Dragon Age: The Veilguard is Dedicated To Bringing A Great PC Experience
In a Wednesday blog post, BioWare revealed that Dragon Age: The Veilguard has a dedicated force behind its PC development with over 200,000 hours of playtesting done.
Today, BioWare let out a massive blog post that outlines their ongoing development for their upcoming fourth entry in their high fantasy RPG series, Dragon Age: The Veilguard, and specifically how they’re placing special care on development for PC. The blog post starts with “The Dragon Age franchise started out on PC, and we wanted to make sure PC is a great place to play our game. Many of us at BioWare are PC players ourselves, and when testing, PCs made up 40% of our platform testing effort, with over 200,000 hours of performance and compatibility testing.”
The amount of testing that has gone into the new title is staggering. Bioware explains that the importance of getting everything ‘just right’ is paramount to the overall gameplay experience. The UI has been tweaked over thousands of hours of gameplay to ensure that players of all persuasions — whether they play on Xbox, PlayStation, PC or all three — including keyboard and mouse fans, can enjoy a comfortable experience.

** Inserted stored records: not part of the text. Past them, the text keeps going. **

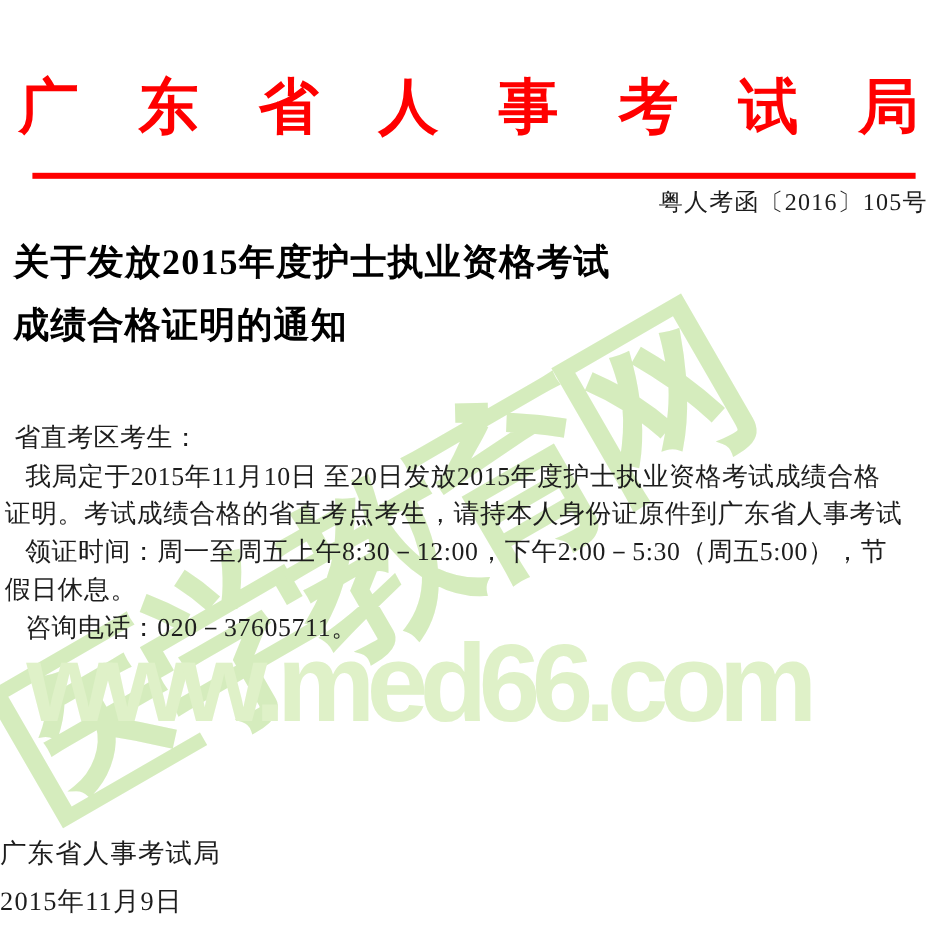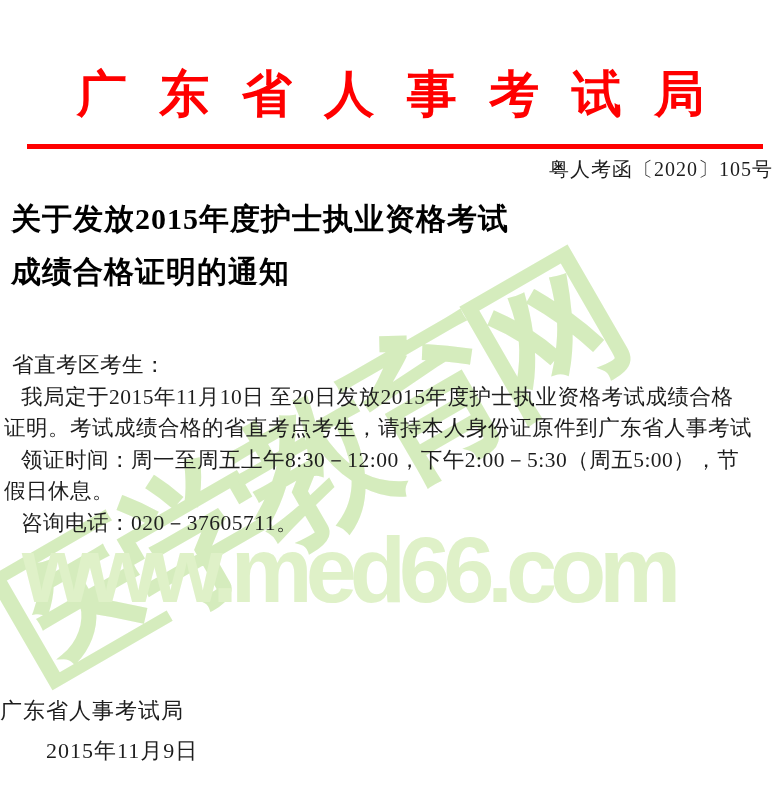--- a/index.html
+++ b/index.html
@@ -56,7 +56,7 @@
     width: 100%;
     text-align: center;
     color: #ff0000;
-    font-family: Liberation Serif, serif;
+    font-family: Liberation Mono, monospace;
     font-weight: bold;
     font-size: 50px;
     line-height: 64px;

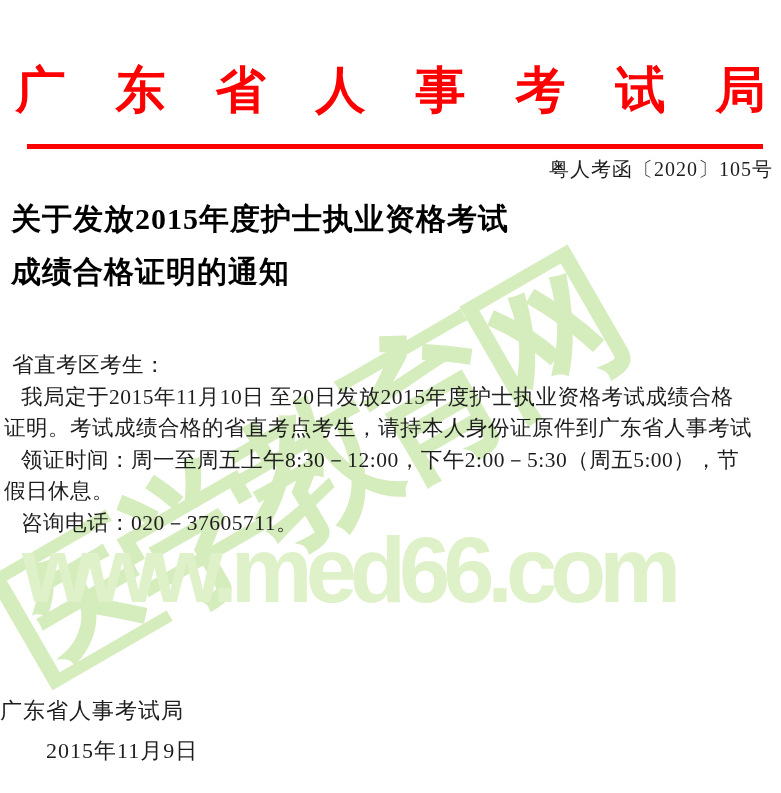--- a/index.html
+++ b/index.html
@@ -141,7 +141,7 @@
 
     <div class="red-rule"></div>
 
-    <div class="doc-number">粤人考函〔2020〕105号</div>
+    <div class="doc-number">粤人考函〔2016〕105号</div>
 
     <div class="doc-title">
       <div>关于发放2015年度护士执业资格考试</div>

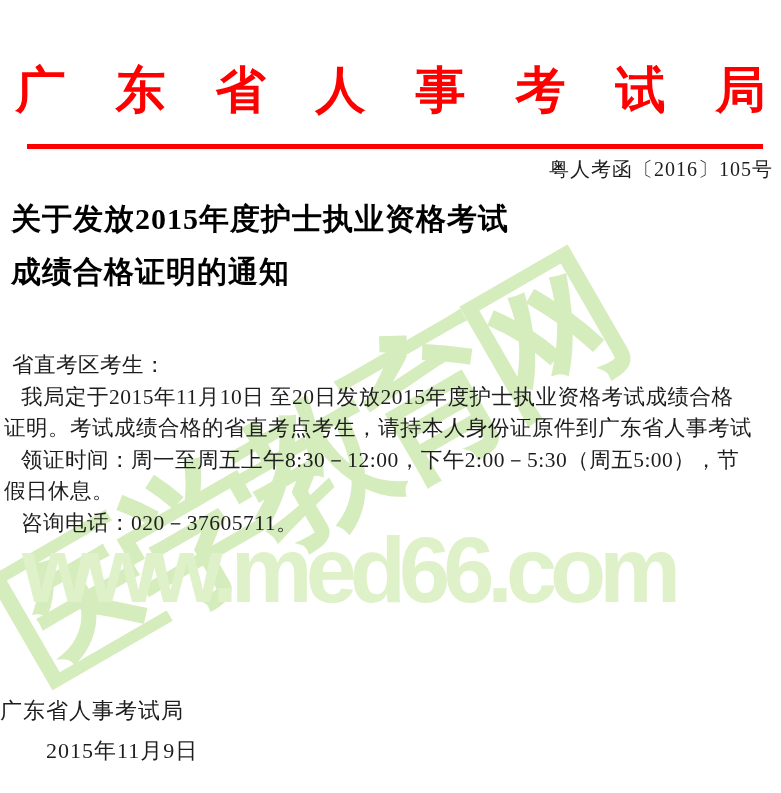--- a/index.html
+++ b/index.html
@@ -125,7 +125,7 @@
     letter-spacing: 1px;
   }
   .signature .sig-org { line-height: 30px; }
-  .signature .sig-date { line-height: 30px; margin-top: 10px; margin-left: 46px; }
+  .signature .sig-date { line-height: 30px; margin-top: 10px; }
 </style>
 </head>
 <body>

All three controller inputs: Xbox, Dualsense and KBM will also be available for PC. Going one step further, fans will be able to customize their character’s keybind to make the gameplay as smooth as possible for Warrior, Rogue and Mage players.
Dragon Age: The Veilguard PC Features
- Full Steam Nativity, including full Steam Deck verification—Cloud saving allows you to pick the game up on the Deck and seamlessly play it on PC, and vice versa.
- Linking an EA account will be completely optional (for PC).
- Display Features for PC – Full Support for 21:9 Ultra Wide Resolutions, Ability to Uncap Frame Rate, HDR Support, Optional Upscaling (DLSS 3, FSR 2.2, XeSS), NVIDIA Reflex, DLSS 3 Frame Generation and Optional Dynamic Resolution Scaling are included.
- A huge level of graphic scaling to ensure the game runs great no matter what rig you’re playing on, a small vignette of how the graphics will increase (or reduce) in clarity can be seen on the right.
It’s worth mentioning the sheer amount of turbulent launches the PC has seen since 2023. One of the most widely complained about being The Last of Us Part I, reported to feature staggering performance issues when it launched on PC. CGMagazine’s review of the port said “The Last of Us on PC feels like an infected facsimile of a dearly departed friend.”
At least fans can rest assured Dragon Age: The Veilguard will run smoothly on PC and console when it launches in October this year.